Encontro promovido pela Magistra é realizado até sexta-feira no Hotel Fazenda Canto da Siriema, no município de Jaboticatubas

Cerca de 600 educadores estão reunidos esta semana para participarem de uma capacitação da Magistra. No “Encontro de Formação de Educadores Para Prevenção e Enfrentamento da Violência e Promoção de uma Cultura de Paz nas Escolas”, eles terão a oportunidade de assistirem a mesas-redondas, participarem de minicursos e compartilharem experiências sobre o tema. Entre esses educadores estão diretores, analistas e professores das mais de 500 escolas de todo o estado que participam do Escola Viva, Comunidade Ativa.

Encontro organizado pela magistra será realizado até a próxima sexta-feira.
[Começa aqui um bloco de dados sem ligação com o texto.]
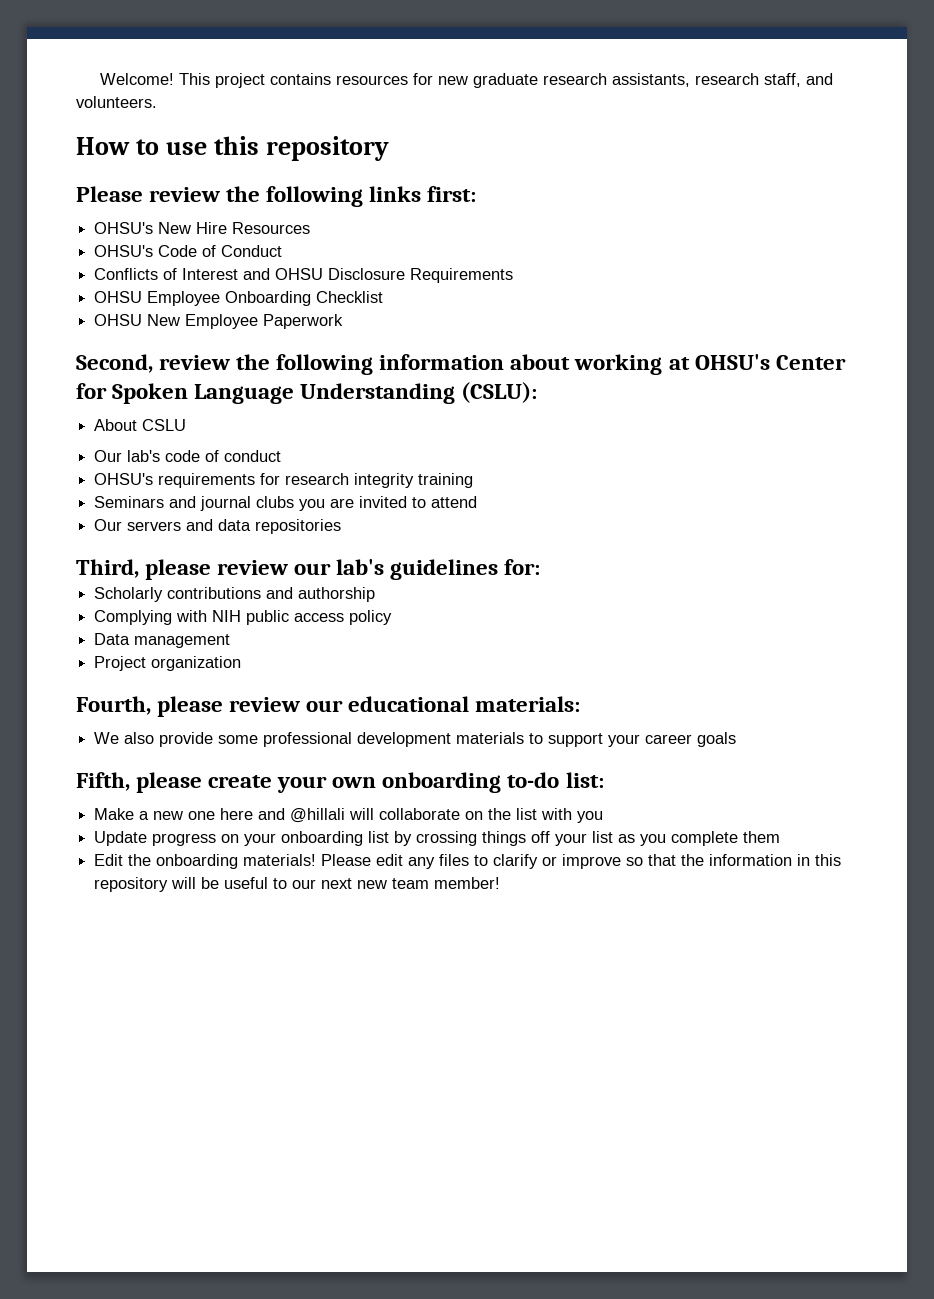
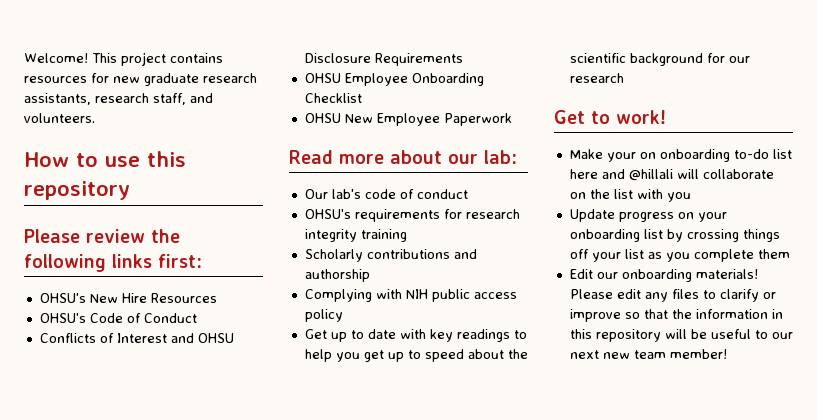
[76,354,846,375] [76,382,538,404] [94,419,187,431] Second, review the following information about working at OHSU's Center for Spoken Language Understanding (CSLU): // About CSLU -> [289,150,517,164] Read more about our lab:
[94,496,478,511] [94,519,342,534] [76,559,541,580] // Seminars and journal clubs you are invited to attend // Our servers and data repositories // Third, please review our lab's guidelines for: -> (407, 235) none
[94,633,231,648] [94,656,242,671] [76,696,581,717] [94,732,737,747] [76,772,604,793] [94,808,216,820] Data management // Project organization // Fourth, please review our educational materials: // We also provide some professional development materials to support your career goals // Fifth, please create your own onboarding to-do list: // Make a new one -> [304,329,527,342] [304,349,528,362] [569,53,750,66] [569,73,624,83] [554,110,666,124] [569,149,792,162] Get up to date with key readings to help you get up to speed about the scientific background for our research // Get to work! // Make your on onboarding to-do list
[128,854,152,866] the -> [596,272,618,279] our

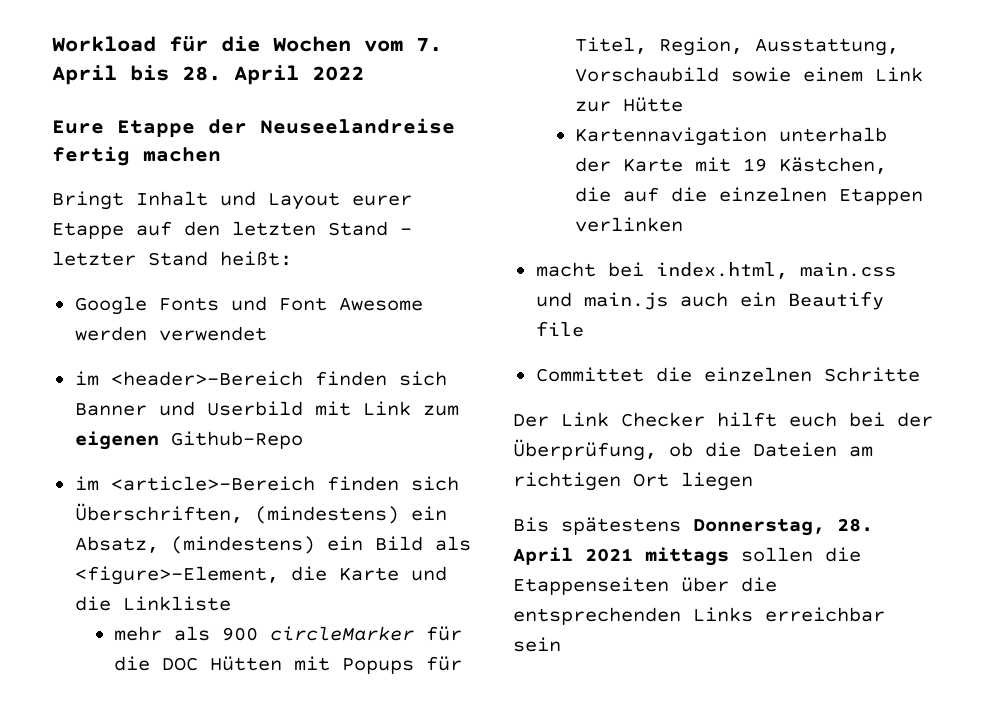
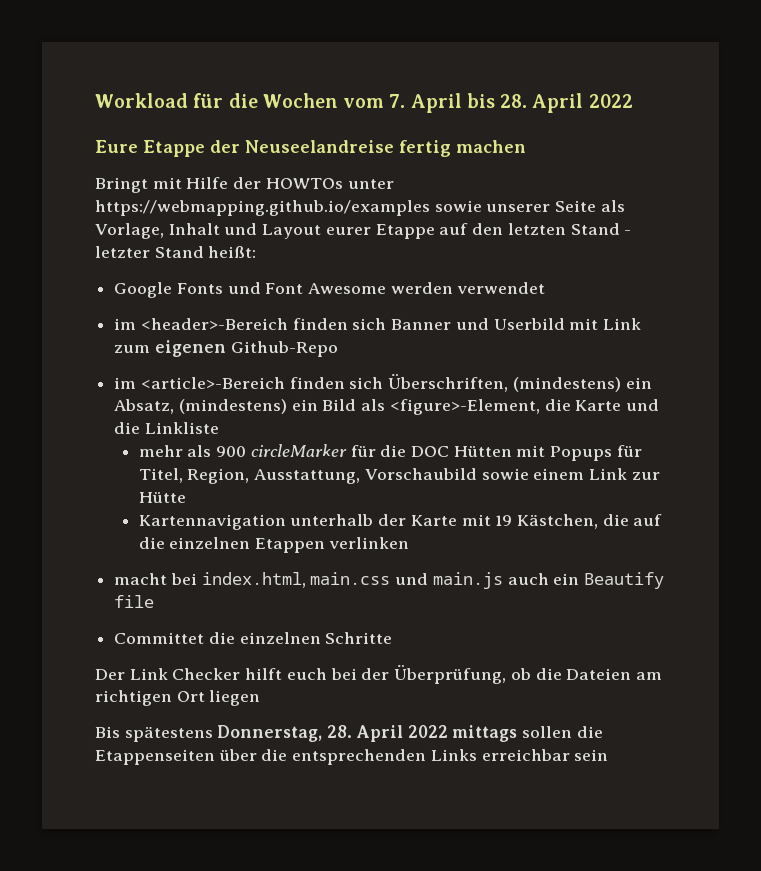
(124, 200) none -> [152,177,394,189] [95,200,625,216] [95,223,164,239] mit Hilfe der HOWTOs unter https://webmapping.github.io/examples sowie unserer Seite als Vorlage,
[585,548,633,562] 2021 -> [407,725,448,738] 2022

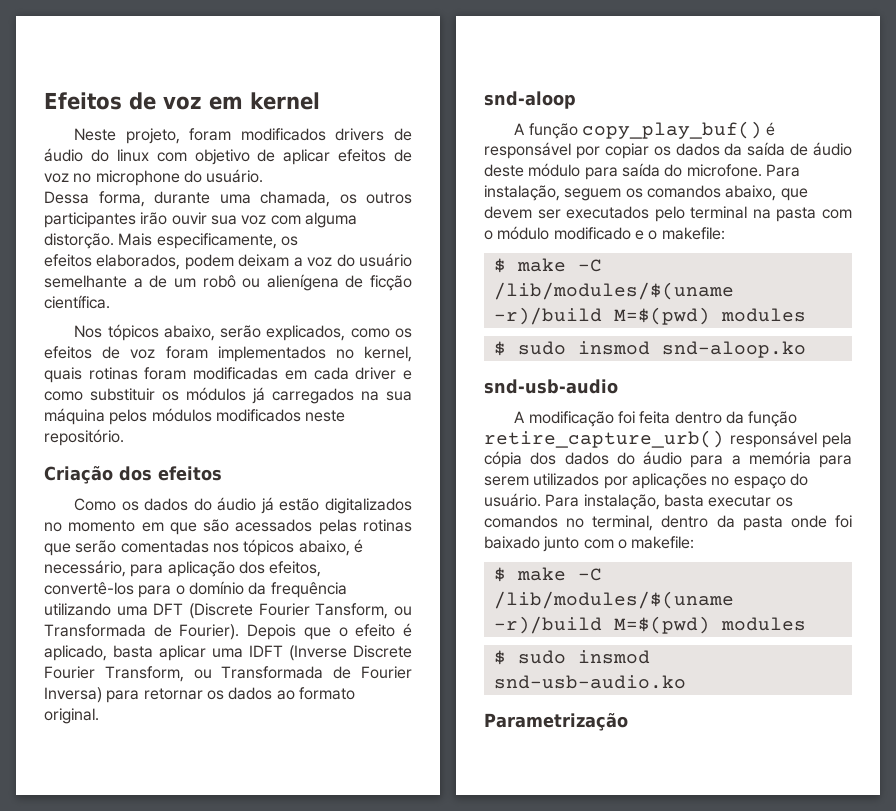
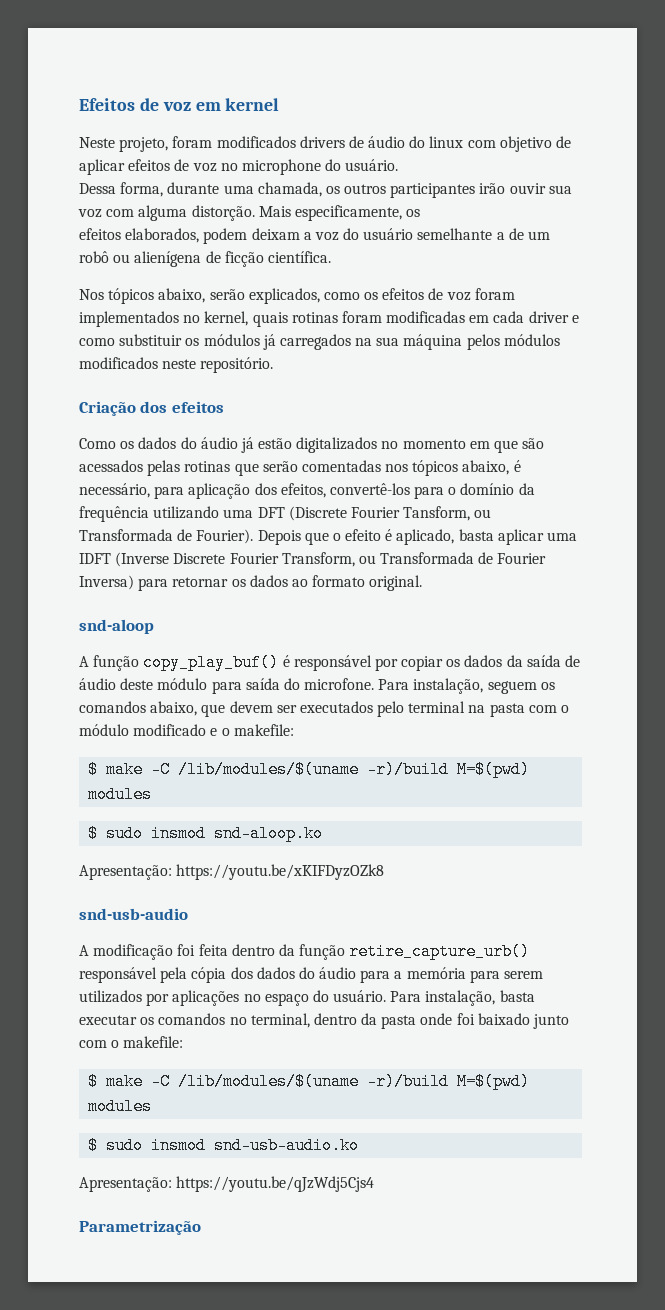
(806, 349) none -> [79,864,385,880] // Apresentação: https://youtu.be/xKIFDyzOZk8
(686, 682) none -> [79,1176,375,1192] // Apresentação: https://youtu.be/qJzWdj5Cjs4

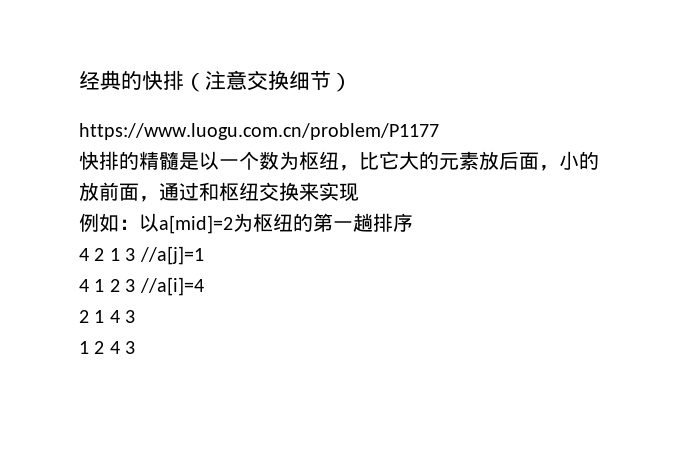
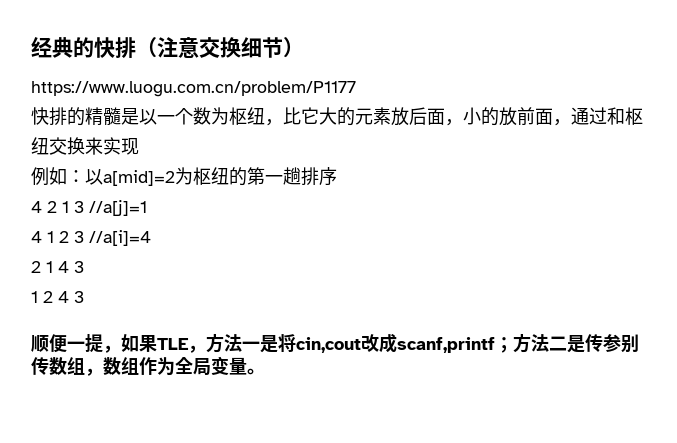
(136, 347) none -> [31,333,639,353] [31,356,265,376] // 顺便一提，如果TLE，方法一是将cin,cout改成scanf,printf；方法二是传参别传数组，数组作为全局变量。

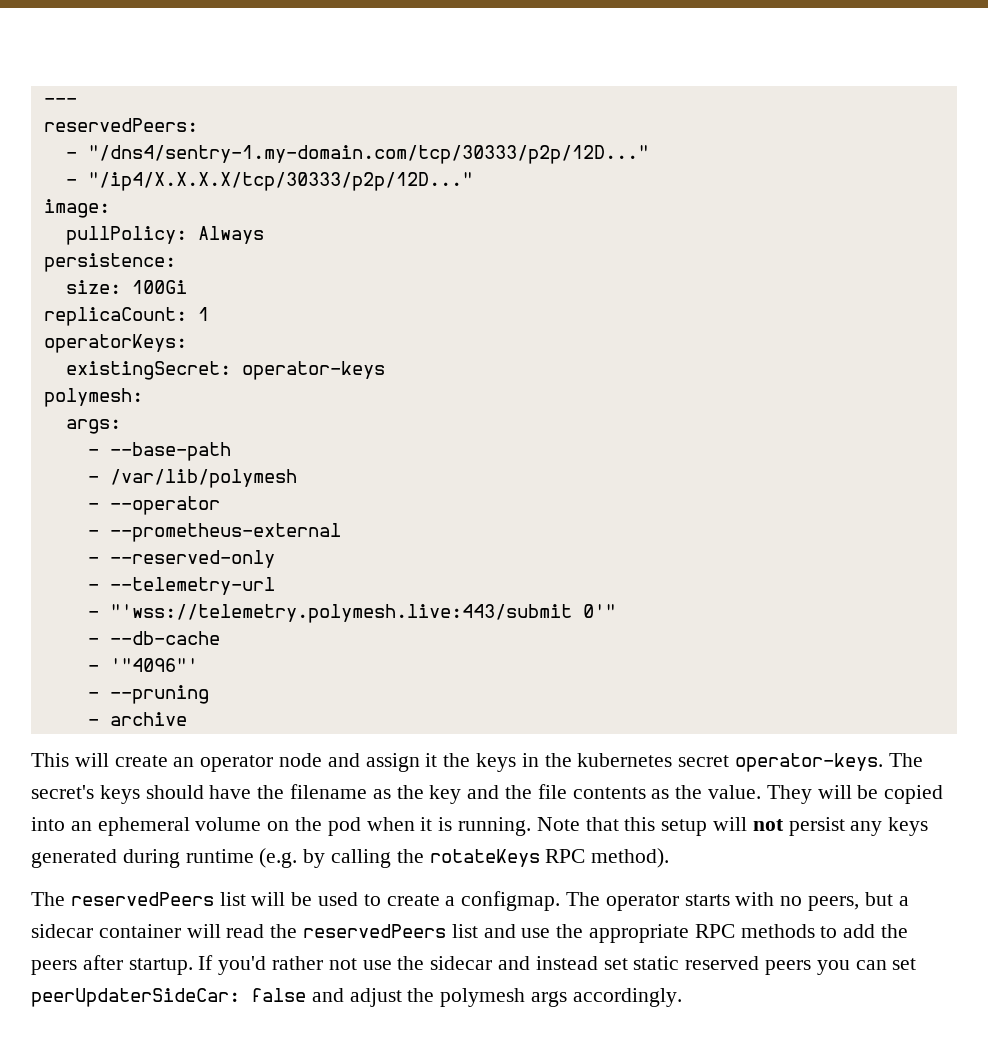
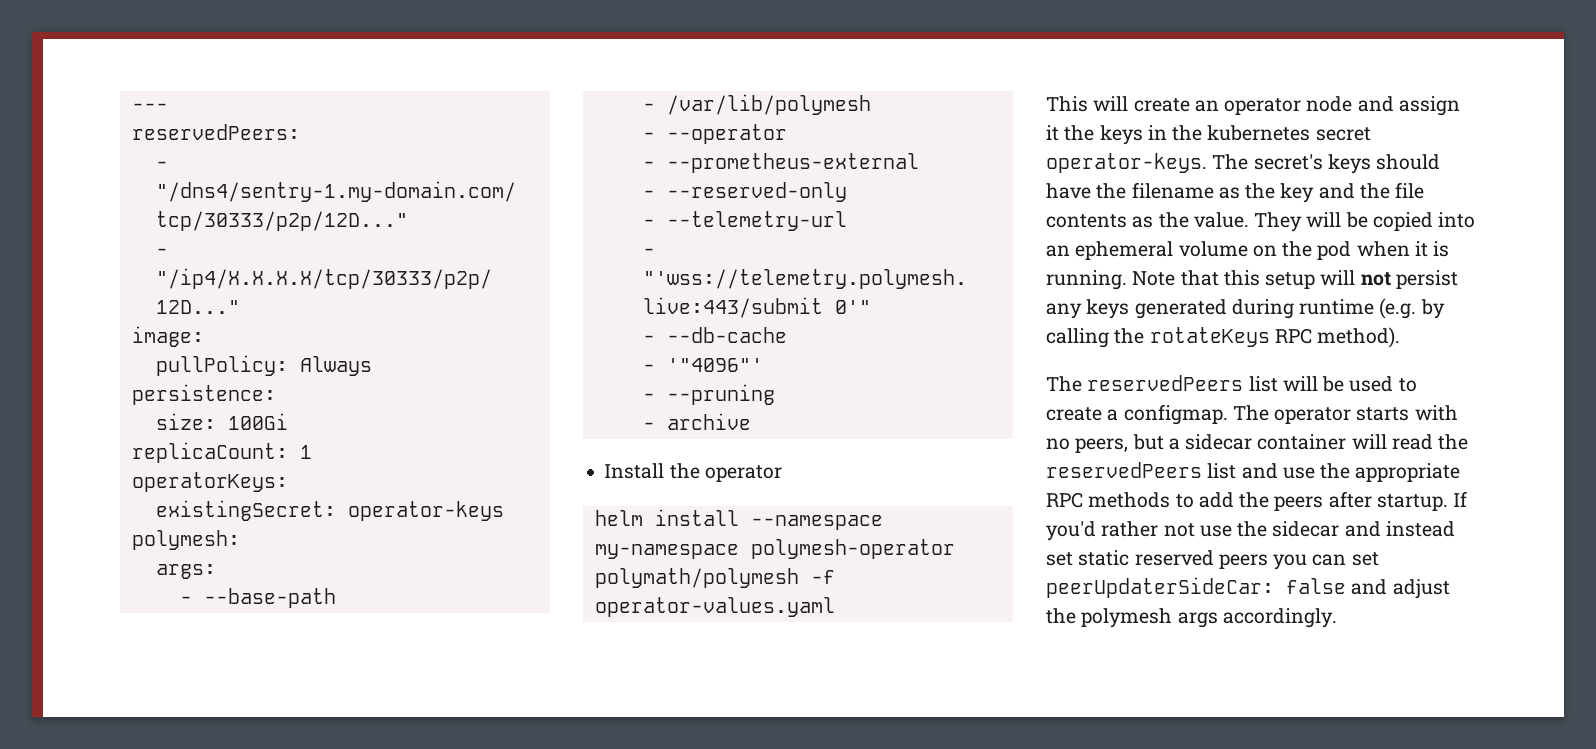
(187, 719) none -> [604,463,782,482] [594,509,883,530] [594,539,955,559] [594,568,835,588] [594,597,835,617] // Install the operator // helm install --namespace my-namespace polymesh-operator polymath/polymesh -f operator-values.yaml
Foto: Lígia Souza ACS SEE

No primeiro dia do encontro, os participantes estiveram na solenidade de abertura, que contou com a secretária adjunta de Estado de Educação Sueli Pires, a diretora da Magistra Ângela Dalben, a secretária geral da Magistra, Laura Cordeiro, e Soraya Hissa, superintendente de Modalidades e Temáticas Especiais de Ensino da SEE, que acompanha o projeto Escola Viva, Comunidade Ativa. Além disso, os educadores assistiram à conferência de abertura, Território Escola: Entre ausências e emergências, com o Secretário Municipal de Cultura de Sorocaba, José Simões de Almeida Júnior. Para fechar o dia, houve uma apresentação do Trio Amadeus.

“O tema não é novo, mas tem várias facetas e requer novas discussões para acharmos novas respostas”, afirma Sueli Pires, secretária adjunta. Ela acredita que essa é uma oportunidade para apresentar soluções inovadoras nesse campo. A secretária adjunta afirma ainda que “a sociedade toda vem enfrentando situações de violência que afetam evidentemente as nossas escolas. E cada uma dessas escolas tem suas experiências e suas angústias. Vai ser bom compartilhar isso durante toda uma semana”.

Soraya Hissa, superintendente da SEE, também acredita que a violência está presente em toda a sociedade e que é importante enfrentá-la também dentro das escolas. “A violência não está concentrada em espaços específicos, mas alguns lugares precisam de ações mais urgentes”.

O encontro vai além da capacitação. Segundo Ângela Dalben, diretora da Magistra, os participantes são “os protagonistas nesse evento, que serão co-responsáveis pelo encontro e estarão junto com a Magistra, nos ajudando a encontrar as soluções”. Haverá um espaço para compartilhamento de experiências, onde alguns educadores poderão apresentar projetos desenvolvidos por suas escolas pela promoção de uma cultura de paz. “Nós temos que conhecer experiências vividas em diferentes contextos pelos educadores para favorecer a criação de alternativas de enfrentamento, novos formatos e novas perspectivas do mesmo fenômeno”, afirma a diretora.

Cerca de 600 educadores participam do encontro organizado pela Magistra. Foto: Lígia Souza ACS SEE

Um dos projetos apresentados essa semana é do professor de história Renê de Oliveira, que veio de Juiz de Fora. Com o título “A Construção dos valores sócio-democráticos: Uma Cultura de Paz na Escola”, o projeto trabalha a diversidade por meio da valorização da cultura afro-brasileira. “Em cima da Lei 10.639, de 2003, que trabalha a questão das africanidades, comecei a mostrar pra eles a importância do continente africano. Falo também da miscigenação racial do povo brasileiro, assim eles entendem que um não é superior ao outro e que aquele espaço é de todos”, conta o professor.

Expectativa

Depois dessa semana, os educadores esperam voltar para suas escolas com uma bagagem de conhecimento maior para enfrentarem seus próprios problemas. A professora de Português Cristina Alvarenga, que veio a Belo Horizonte para representar a Superintendência de Caxambu, não é diferente. “A gente espera aprender algumas técnicas aqui para saber mediar os conflitos que a gente tem na nossa escola. Estamos no interior, mas já temos alguns problemas.”

Já a supervisora Ana Maria Ferreira Gomes, de Uberlândia, trabalha em uma escola grande, com 2.500 alunos, localizada em uma área de vulnerabilidade social. “O bairro já teve até toque de recolher, então a situação é complicada. Dentro da escola não, o problema é o que cerca a escola”. Por essa razão, Ana Maria acaba sendo mais exigente. “Minha expectativa é alguma estratégia, uma ajuda, que possa ser usada de imediato”.

Se for como a Secretaria de Educação espera, o encontro vai ajudar Ana Maria. “Creio que daqui sairão muitas propostas e que cada um vai levar para sua escola e ver como ela pode ser aplicada. O importante é estarmos juntos em uma empreitada que é comum, que é coletiva”, afirma a secretária adjunta, Sueli Pires.